Governor Cuomo was wrong when he whined that he needed 40,000 ventilators and thousands more hospital beds. Trump provided everything he demanded, but they were not needed.  Cuomo has no common sense and sent Covid-positive patients into nursing homes rather than the Navy hospital ship or either of the two other Army-engineered field hospitals.  This one order caused the deaths of fragile elderly people.  Cuomo’s handling of the crisis in his city has been disastrous on every front.  His state was the least prepared for such an event after bragging that New York was ready.  It was not.

At every press briefing on the pandemic, the scientists to whom Trump has been listening have presented their data upon which the President has relied.  But the numbers extrapolated from their models were all wrong.  And now this mass hysteria that has brought the American economy to a full stop is devastating millions and millions of Americans.
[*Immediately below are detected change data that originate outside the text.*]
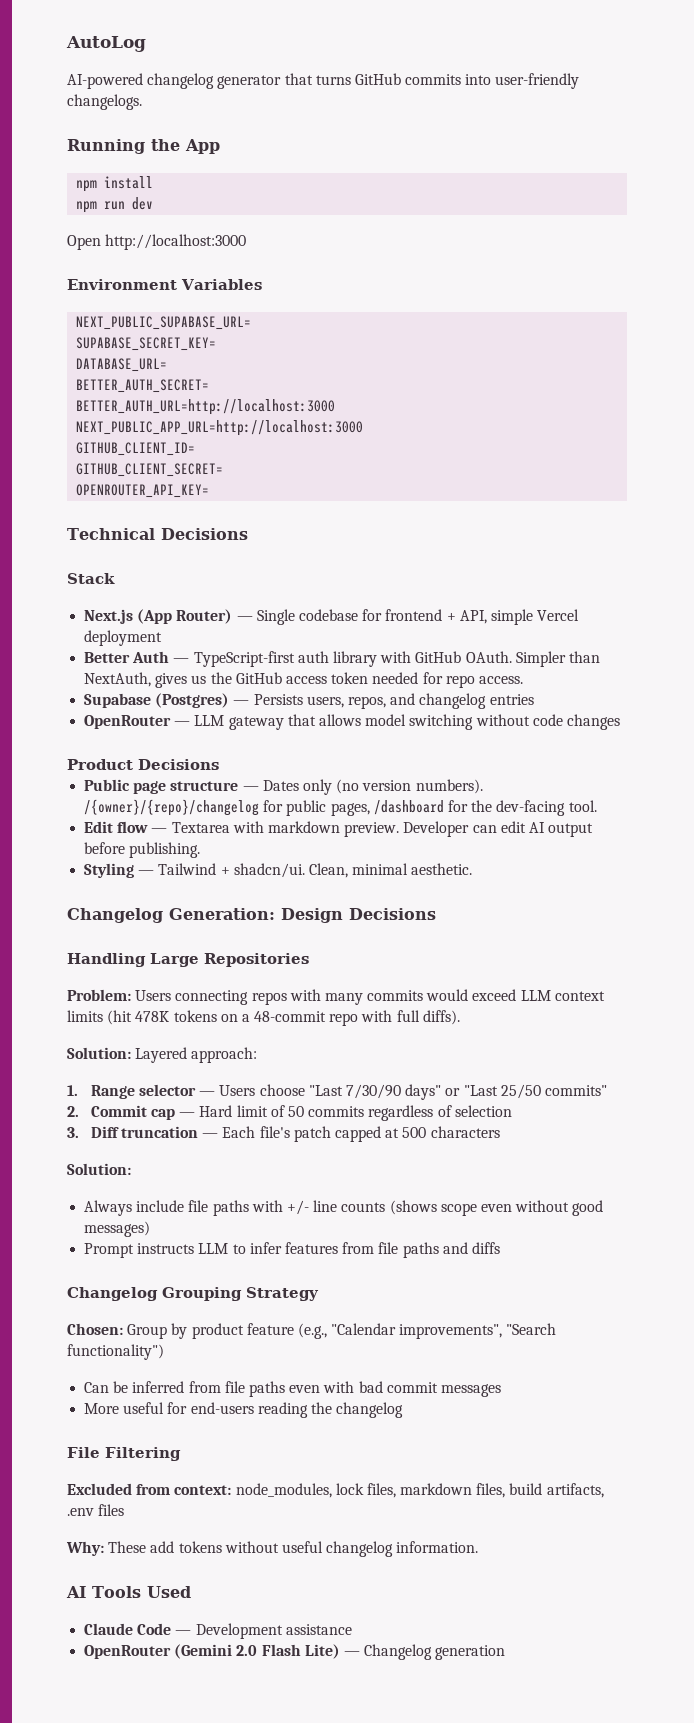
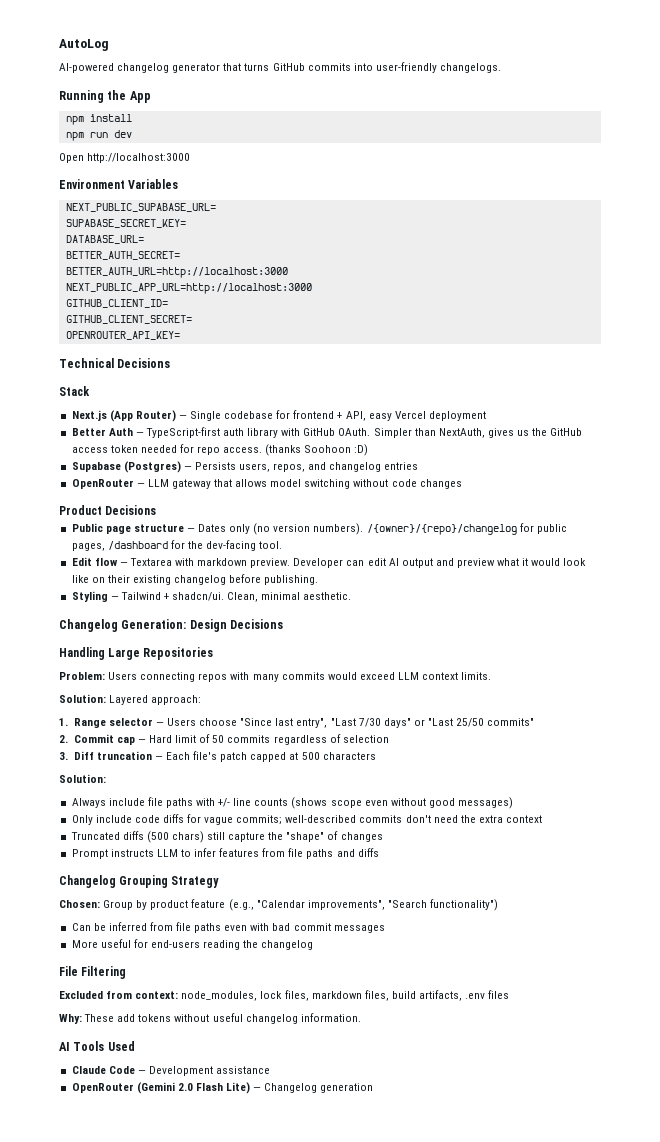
- Next.js (App Router) — Single codebase for frontend + API, simple Vercel deployment
+ Next.js (App Router) — Single codebase for frontend + API, easy Vercel deployment
+ (thanks Soohoon :D)
- Developer can edit AI output before publishing.
+ Developer can edit AI output and preview what it would look like on their existing changelog before publishing.
- Problem: Users connecting repos with many commits would exceed LLM context limits (hit 478K tokens on a 48-commit repo with full diffs).
+ Problem: Users connecting repos with many commits would exceed LLM context limits.
- 1. Range selector — Users choose "Last 7/30/90 days" or "Last 25/50 commits"
+ 1. Range selector — Users choose "Since last entry", "Last 7/30 days" or "Last 25/50 commits"
+ Only include code diffs for vague commits; well-described commits don't need the extra context
+ Truncated diffs (500 chars) still capture the "shape" of changes

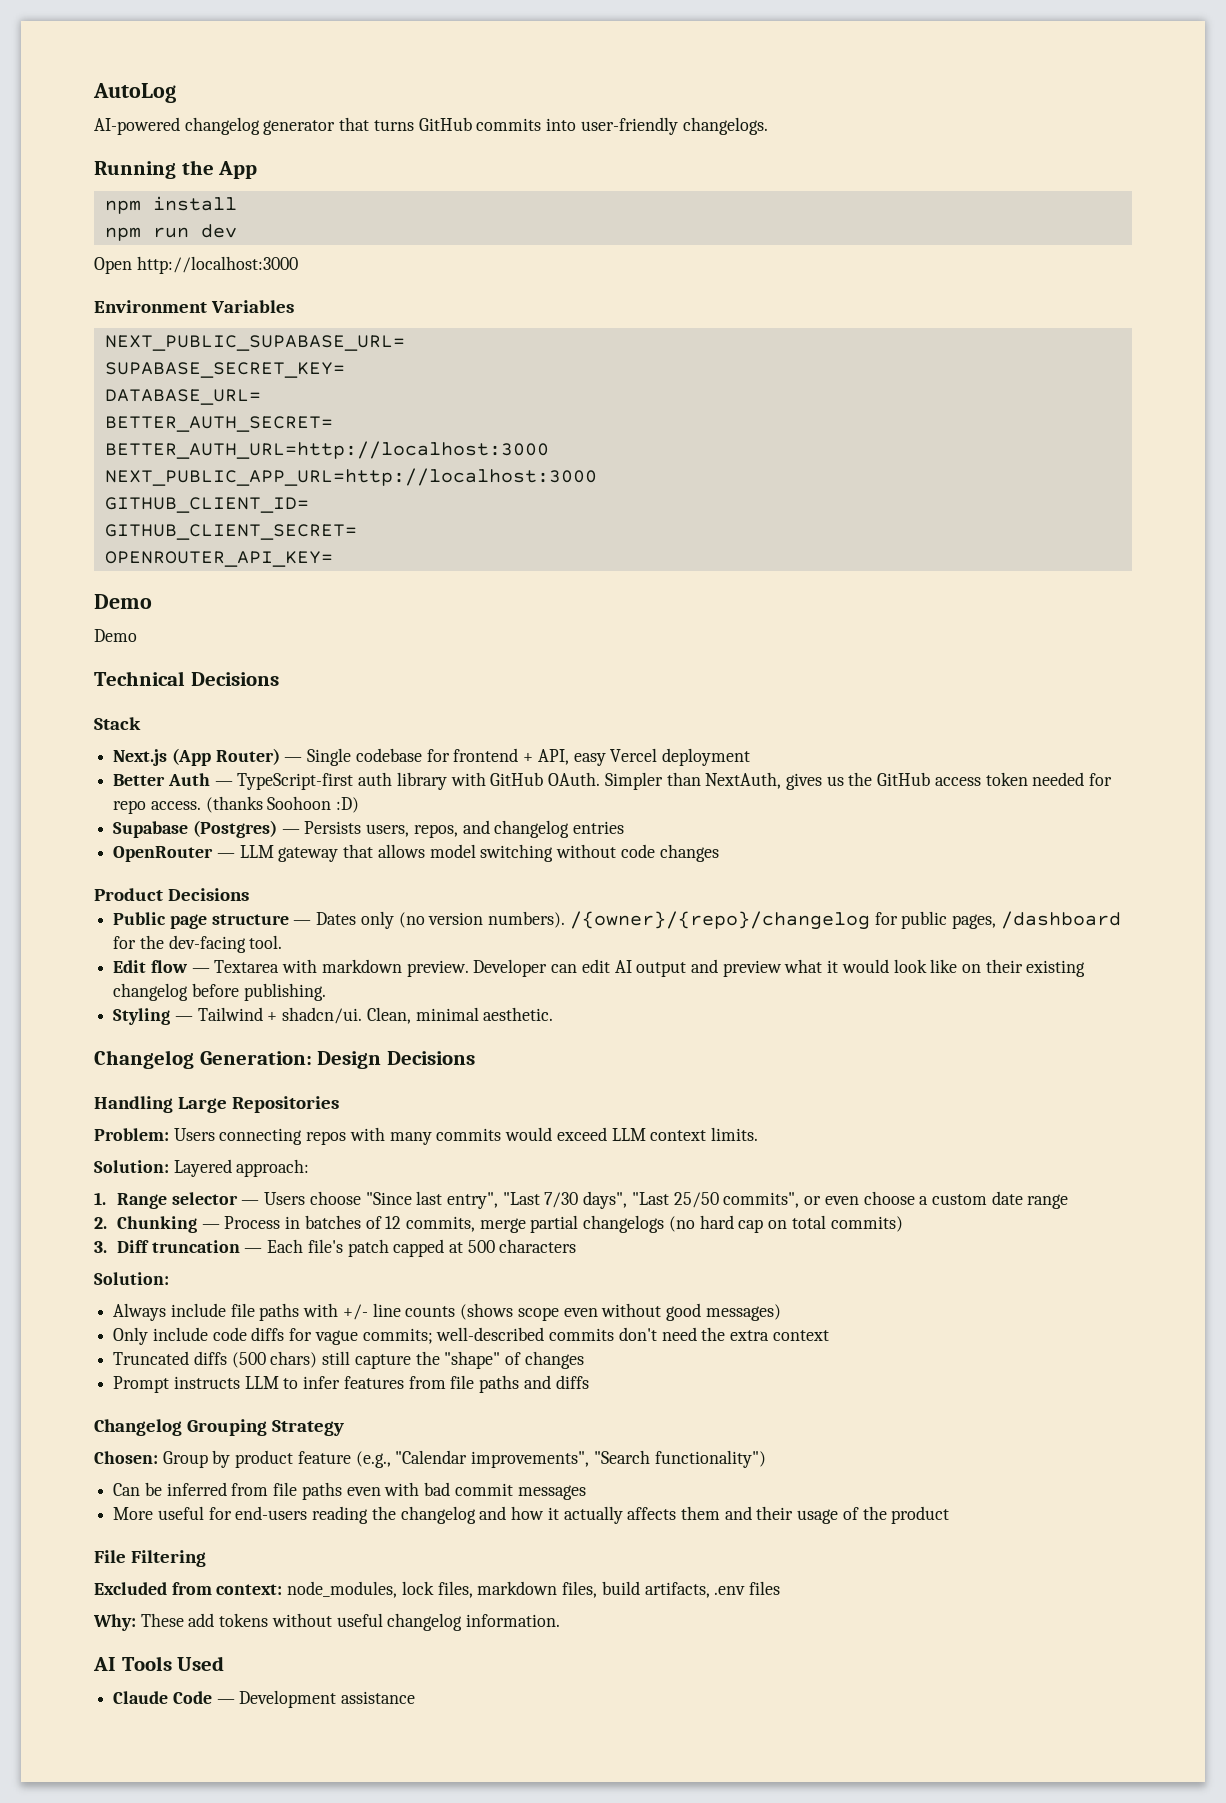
  OPENROUTER_API_KEY=
+ Demo
+ Demo
- 1. Range selector — Users choose "Since last entry", "Last 7/30 days" or "Last 25/50 commits"
- 2. Commit cap — Hard limit of 50 commits regardless of selection
+ 1. Range selector — Users choose "Since last entry", "Last 7/30 days", "Last 25/50 commits", or even choose a custom date range
+ 2. Chunking — Process in batches of 12 commits, merge partial changelogs (no hard cap on total commits)
- More useful for end-users reading the changelog
+ More useful for end-users reading the changelog and how it actually affects them and their usage of the product
- OpenRouter (Gemini 2.0 Flash Lite) — Changelog generation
Our Democrat politicians and the members of the media who show up at those briefings uninformed, aiming only to entrap the President, haven’t missed a paycheck or lost a dime.  The millions of small businesses that have been shut down, many of them permanently, do not seem to enter their minds.

They have embraced this virus as though they’ve won the lottery; it’s another crisis they mean to exploit in every way possible.  Their essential talking point?  Blame Trump and claim he is ignoring science. That they think they are convincing anyone with half a brain would be amusing if it were not so deadly serious.  Oh, they are convincing the uninformed, the headline readers, but our media is well and deservedly loathed by all thinking persons for good reasons.

So invested in concealing the actual science, YouTube took down a fascinating press conference held by two doctors in California about what they are seeing in their ER rooms.  Their science was declared “misinformation” by the powers that be at Google/YouTube and they removed it because it deviated from the official talking points of the WHO.  You can still see it here.  Google/YouTube pretends that what the WHO says is legitimate when we and they surely know it is not; it is China that controls that institution.

We are perilously close to losing the rights guaranteed by our First Amendment – speech, religion and assembly.  Zuckerberg is upfront about wanting the government’s approval of censorship of anything with which they disagree — which means anything remotely conservative.  The Atlantic magazine has virtually become a voice of China’s communist party, as has Bill Gates.  It was his Institute for Health Metrics and Evaluation (IHME) that provided the models on which  Drs. Fauci and Birx  advised the shutdown of the country.  So much for science.  Pelosi throws the word around with abandon as if her party’s assertions that Trump has ignored it will stick.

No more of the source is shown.